Tier	Factors	Product Layer	What It Builds	Theory
Foundation (I–IV)	Context Is Everything, Track in Git, One Agent One Job, Research First	Context Compiler	The substrate — context exists, is versioned, is scoped, is researched	Cognitive science (40% load, lost-in-middle). Meadows #12–#6.
Flow (V–VI)	Validate Externally, Lock Progress Forward	Validation Gates	The filter — bad context gets caught, good context can't regress	Brownian Ratchet (chaos + filter + one-way gate). Meadows #8–#7.
Knowledge (VII–IX)	Extract Learnings, Compound Knowledge, Measure What Matters	Knowledge Flywheel	The engine — learnings extract, score, promote, inject. The loop closes.	MemRL (Zhang 2025). Self-organization (Meadows #4). Escape velocity: σ×ρ > δ.
Scale (X–XII)	Isolate Workers, Supervise Hierarchically, Harvest Failures	Infrastructure	The multiplier — all three layers across parallel agents. Failure becomes fuel.	Control theory (K8s reconciliation). SRE (SLOs + error budgets).

The flywheel doesn't exist until the Knowledge tier kicks in — but it can't function without the layers beneath it. Factor VIII (Compound Knowledge) is the climax: the moment the loop closes and starts compounding. Everything before it is setup. Everything after it is scale.

The theoretical threads

Each tier draws from a different body of theory:

Cognitive science (Sweller 1988, Liu 2023) constrains the Foundation: the 40% load rule, lost-in-middle attention mechanics, buffer-sizing. Without these constraints, you could dump everything into the window. You can't.
The Brownian Ratchet operates in the Flow tier: agents produce noisy output. Validation gates are the filter. The ratchet (Factor VI) is the one-way gate. Chaos + filter + gate = net forward progress.
MemRL (Zhang 2025) drives the Knowledge tier: reinforcement learning on episodic memory. Citation events become training signals. Utility scores update. The flywheel has its own learning algorithm.
Control theory enables the Scale tier: declared state (GOALS.md) + reconcile loop (/evolve) + error budgets (fitness gates). The system continuously reconciles actual state to desired state.
Systems dynamics (Meadows 2008) provides the leverage hierarchy: Foundation is necessary infrastructure (#12–#10), Flow adds feedback (#8–#7), Knowledge reaches self-organization (#4–#3). The highest-leverage phases are the ones most teams never build.

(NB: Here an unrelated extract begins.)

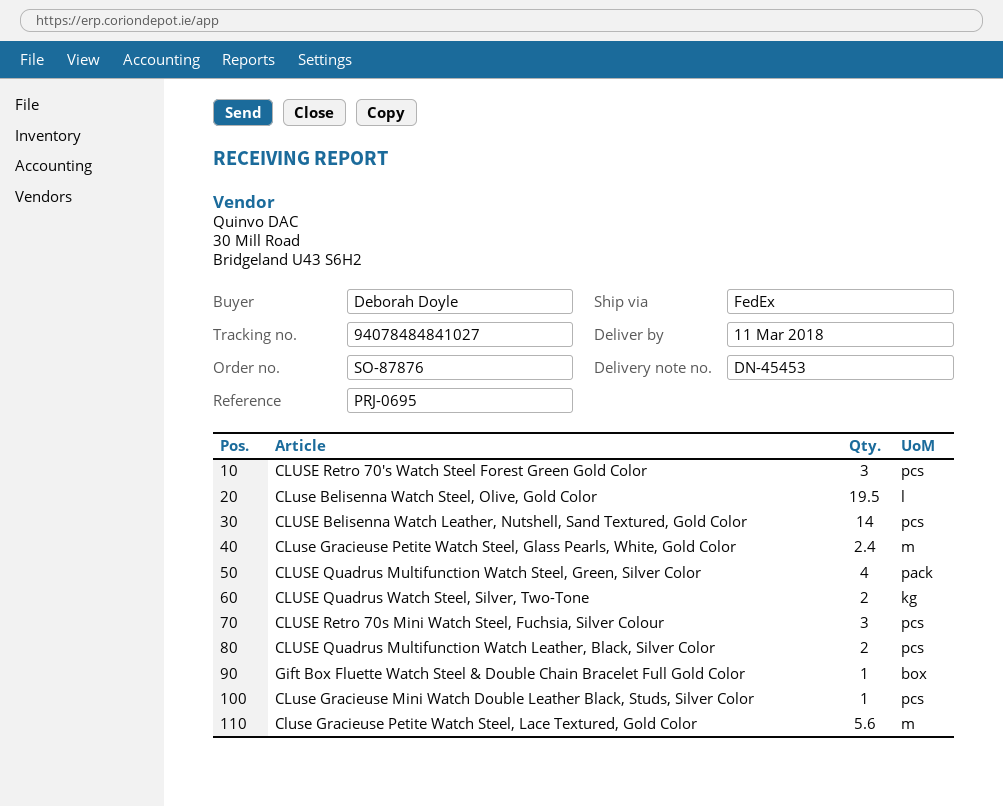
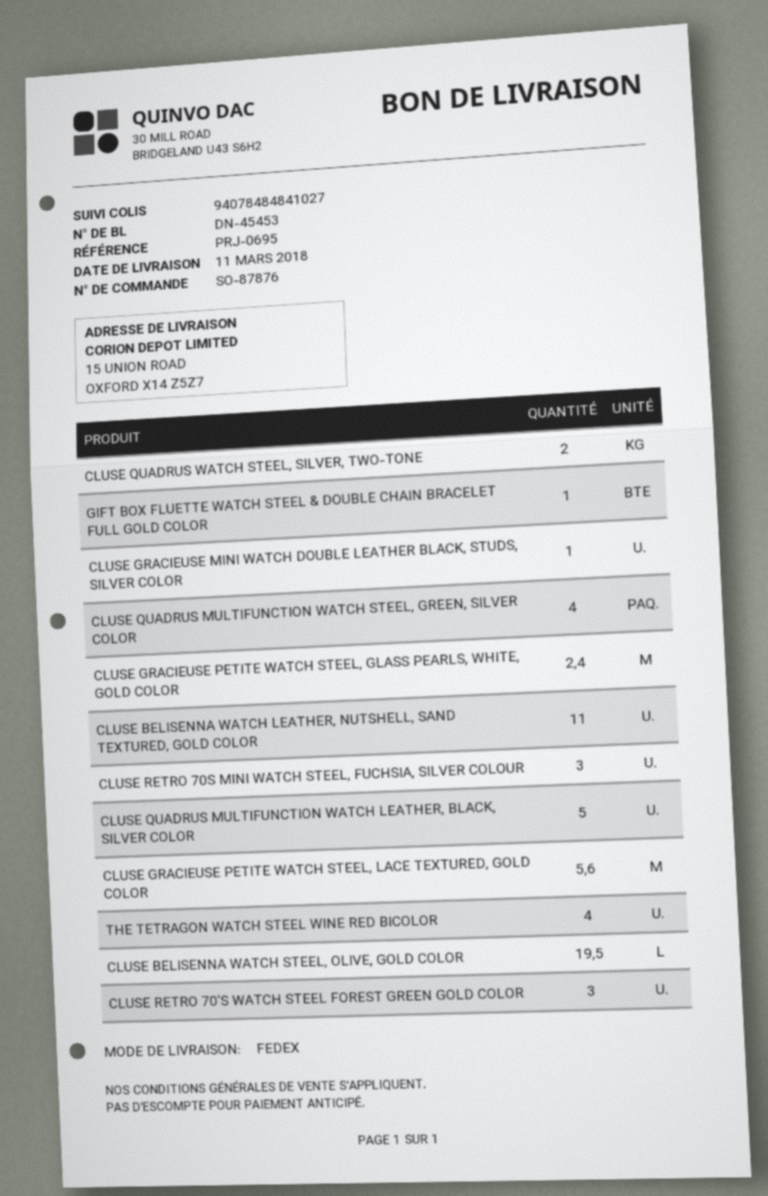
CLUSE Belisenna Watch Leather, Nutshell, Sand Textured, Gold Color: 14 -> 11
CLUSE Quadrus Multifunction Watch Leather, Black, Silver Color: 2 -> 5
THE TETRAGON WATCH STEEL WINE RED BICOLOR: none -> 4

Full convergence map tying each CDLC phase to all five threads: The Science — Part 6.

Why This Matters

LLMs are engines. Context is fuel. You can't tune the engine — that's the model vendor's job. But you can engineer the fuel. AgentOps is the SDLC control plane; the CDLC is how it engineers the fuel.

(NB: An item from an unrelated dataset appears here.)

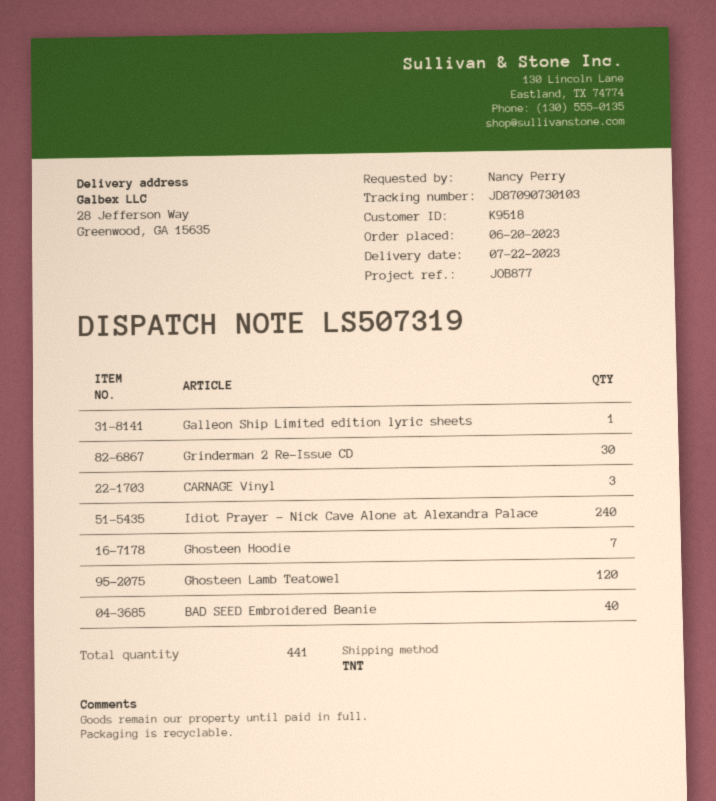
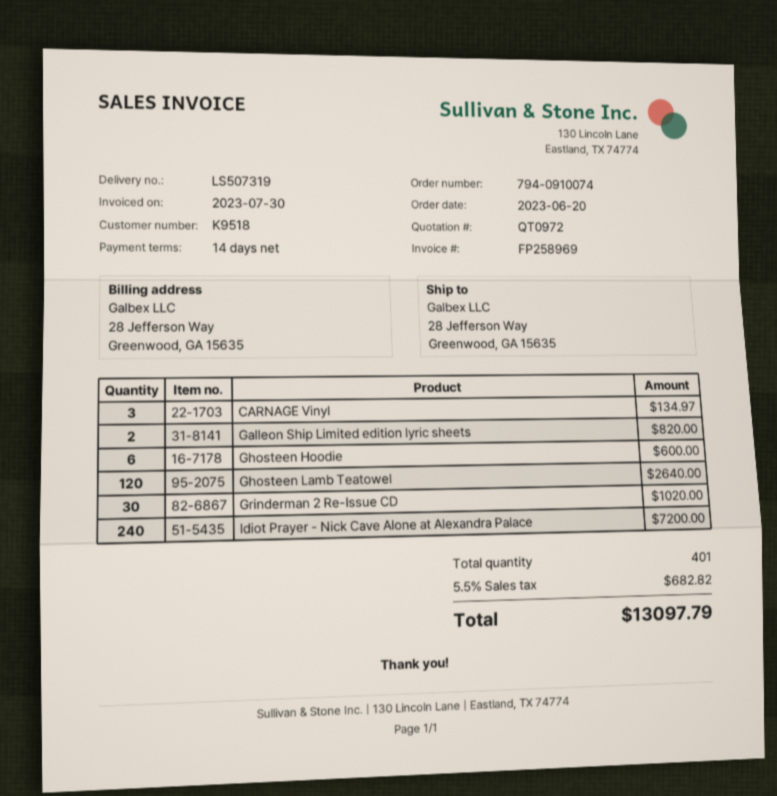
Galleon Ship Limited edition lyric sheets: 1 -> 2
Ghosteen Hoodie: 7 -> 6
BAD SEED Embroidered Beanie: 40 -> none
total quantity: 441 -> 401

DevOps proved that disciplined systems around indeterministic workers (humans) produce reliable output. SRE proved it again with SLOs and error budgets. Kubernetes proved it for infrastructure with control loops.

CDLC is the same proof for coding agents. The model stays the same. The context compounds. The system gets better with each use.